* _Task requirements_:
Go through the entries below and say how many lines contain the string "date"; write only that number.

·····

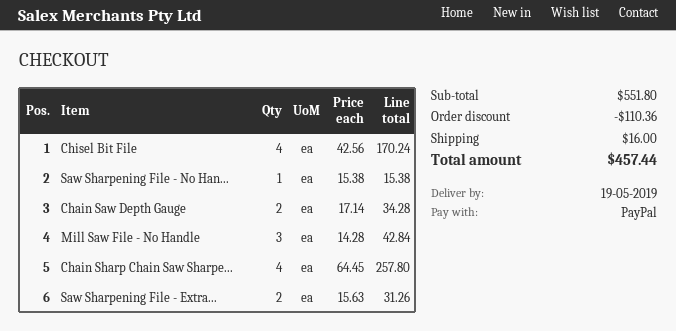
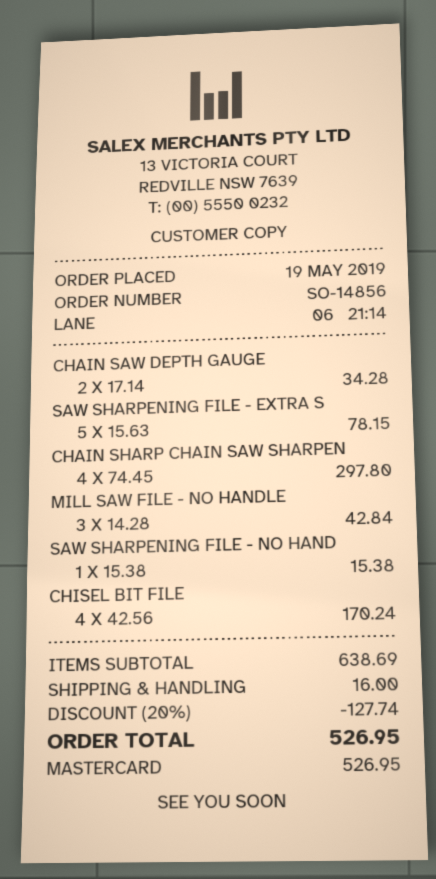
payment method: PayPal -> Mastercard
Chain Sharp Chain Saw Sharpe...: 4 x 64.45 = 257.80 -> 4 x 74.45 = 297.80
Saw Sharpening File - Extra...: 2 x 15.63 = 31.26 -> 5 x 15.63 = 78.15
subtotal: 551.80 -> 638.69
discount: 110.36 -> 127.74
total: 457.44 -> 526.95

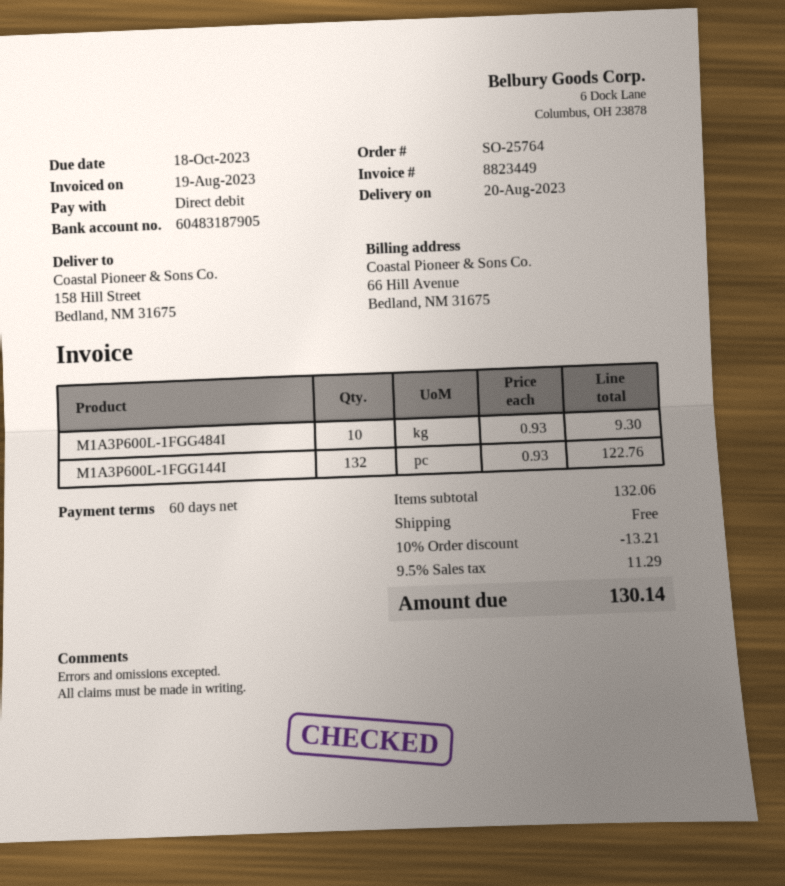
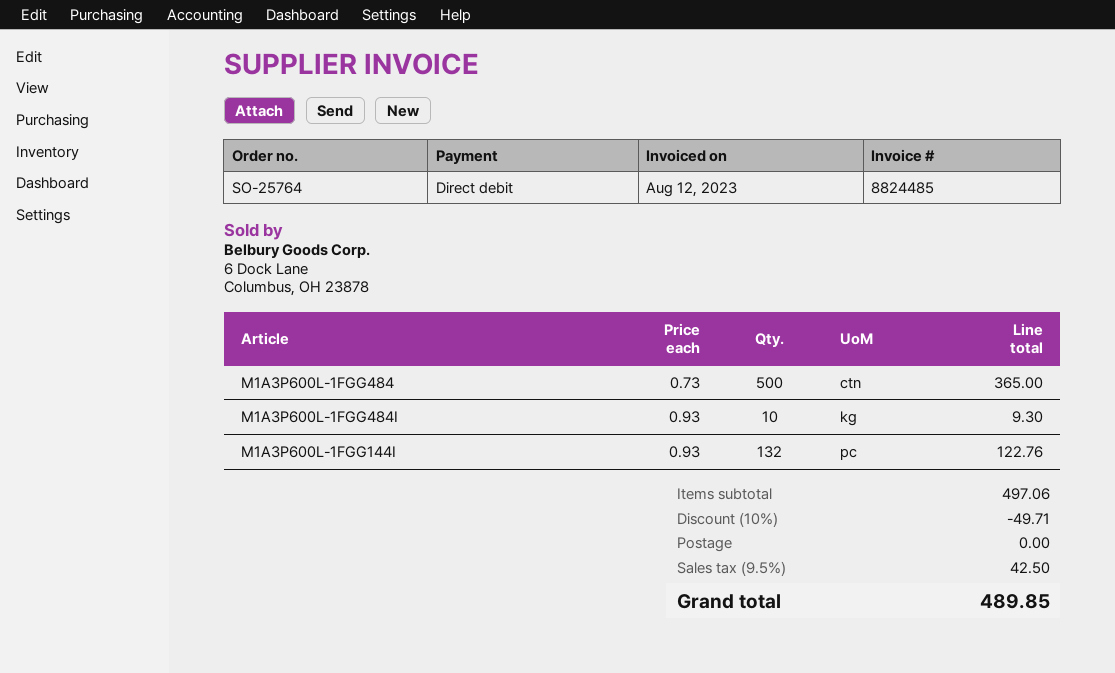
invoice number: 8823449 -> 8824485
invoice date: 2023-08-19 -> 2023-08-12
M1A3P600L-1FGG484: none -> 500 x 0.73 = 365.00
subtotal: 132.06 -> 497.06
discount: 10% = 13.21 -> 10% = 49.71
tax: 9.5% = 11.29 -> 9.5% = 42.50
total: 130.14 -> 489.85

·····

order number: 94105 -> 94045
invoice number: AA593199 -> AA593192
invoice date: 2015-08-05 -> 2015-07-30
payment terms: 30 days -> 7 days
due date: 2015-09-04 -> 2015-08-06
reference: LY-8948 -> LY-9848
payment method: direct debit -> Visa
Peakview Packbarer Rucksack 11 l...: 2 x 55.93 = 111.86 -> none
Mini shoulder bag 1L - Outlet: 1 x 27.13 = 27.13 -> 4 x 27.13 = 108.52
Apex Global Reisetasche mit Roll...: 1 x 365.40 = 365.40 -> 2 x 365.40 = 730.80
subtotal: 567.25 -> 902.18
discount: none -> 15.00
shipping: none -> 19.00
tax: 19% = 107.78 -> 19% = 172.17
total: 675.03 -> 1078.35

·····

* _Your response_:
3